** Opening Data shown block **
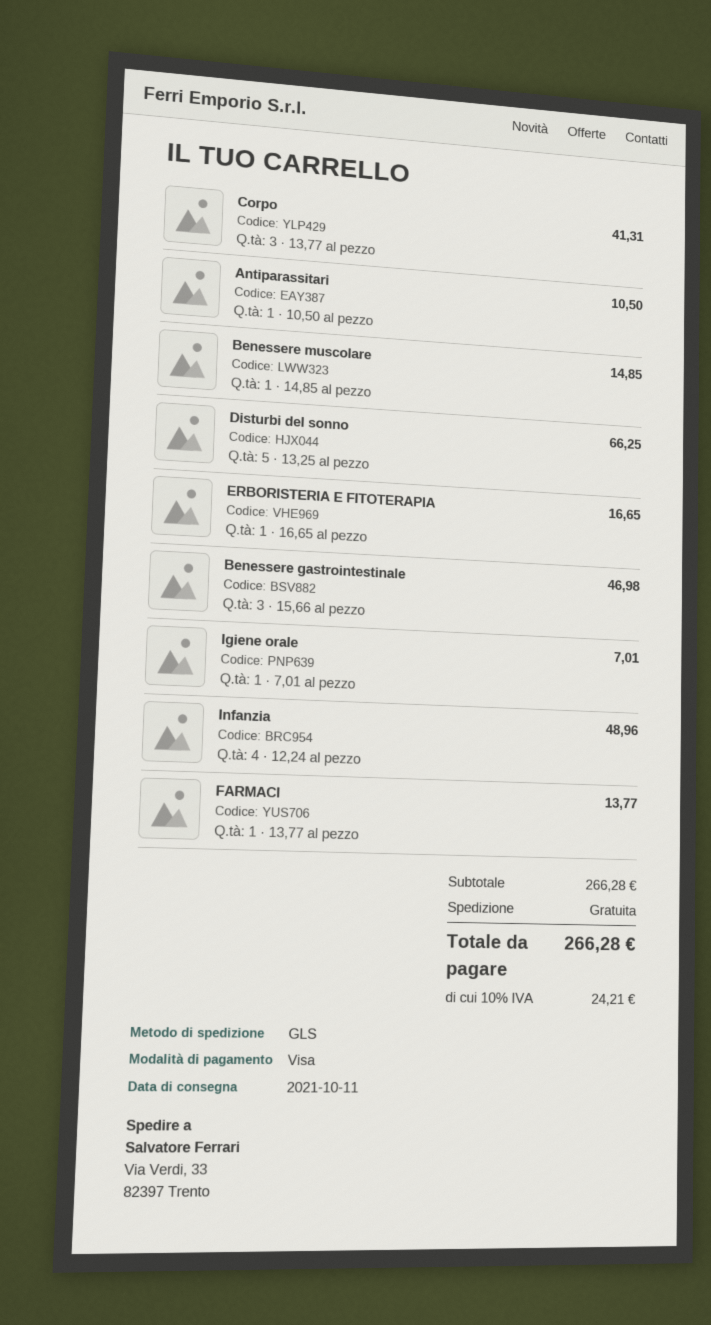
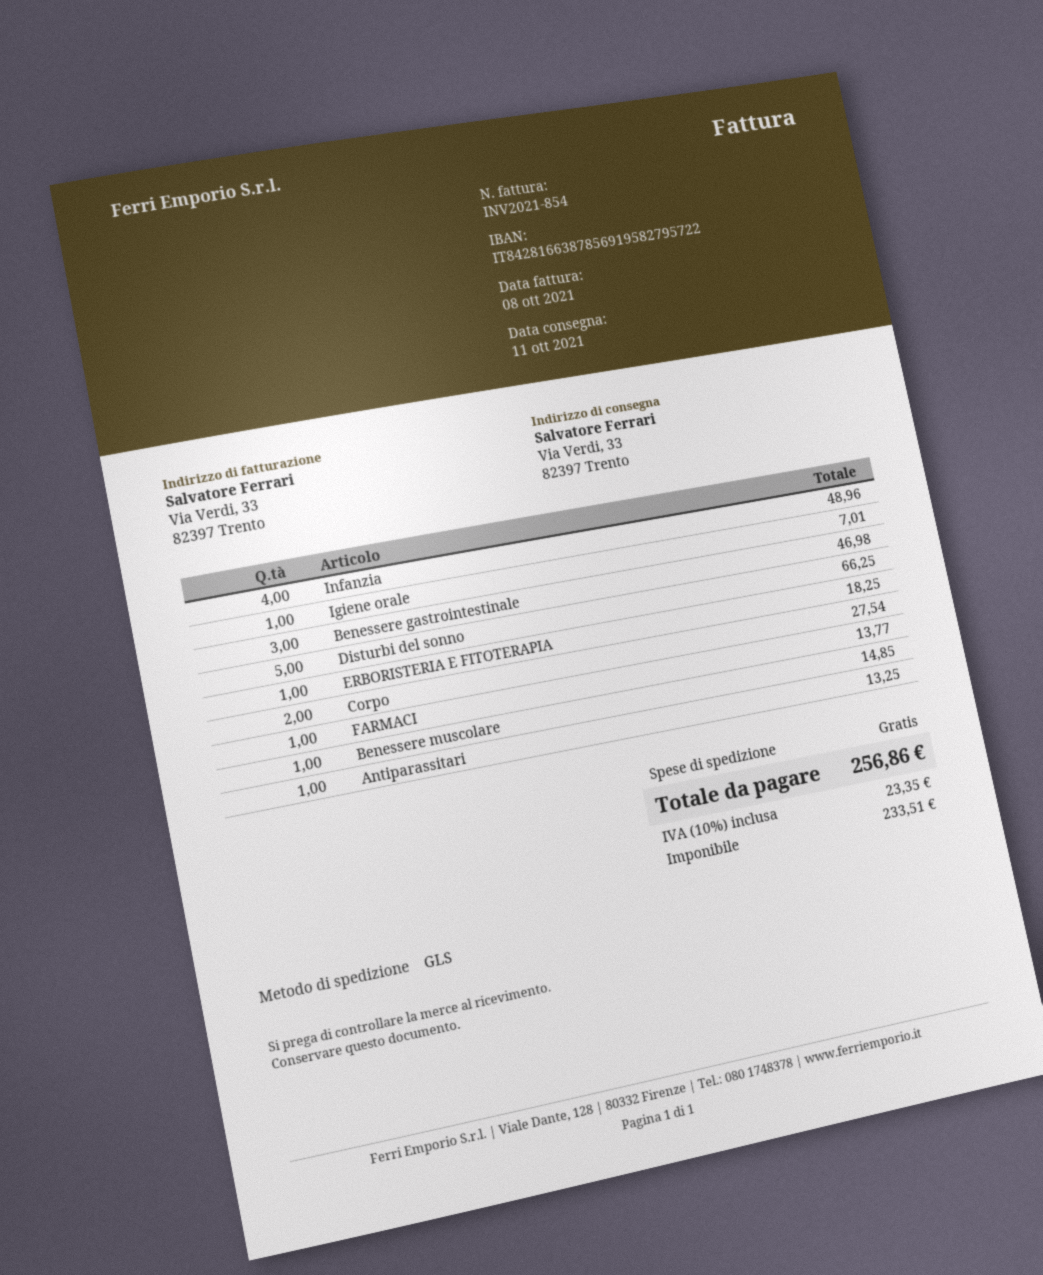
Corpo: 3 for 41.31 -> 2 for 27.54
Antiparassitari: 1 for 10.50 -> 1 for 13.25
ERBORISTERIA E FITOTERAPIA: 1 for 16.65 -> 1 for 18.25
tax: 10% = 24.21 -> 10% = 23.35
total: 266.28 -> 256.86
** Closing Data shown block **
▶ **Your goal**: Output exactly the lines from the one with "ERBORISTERIA E FITOTERAPIA: 1" through the final line of the listing above.

▶ **Problem solution**:
ERBORISTERIA E FITOTERAPIA: 1 for 16.65 -> 1 for 18.25
tax: 10% = 24.21 -> 10% = 23.35
total: 266.28 -> 256.86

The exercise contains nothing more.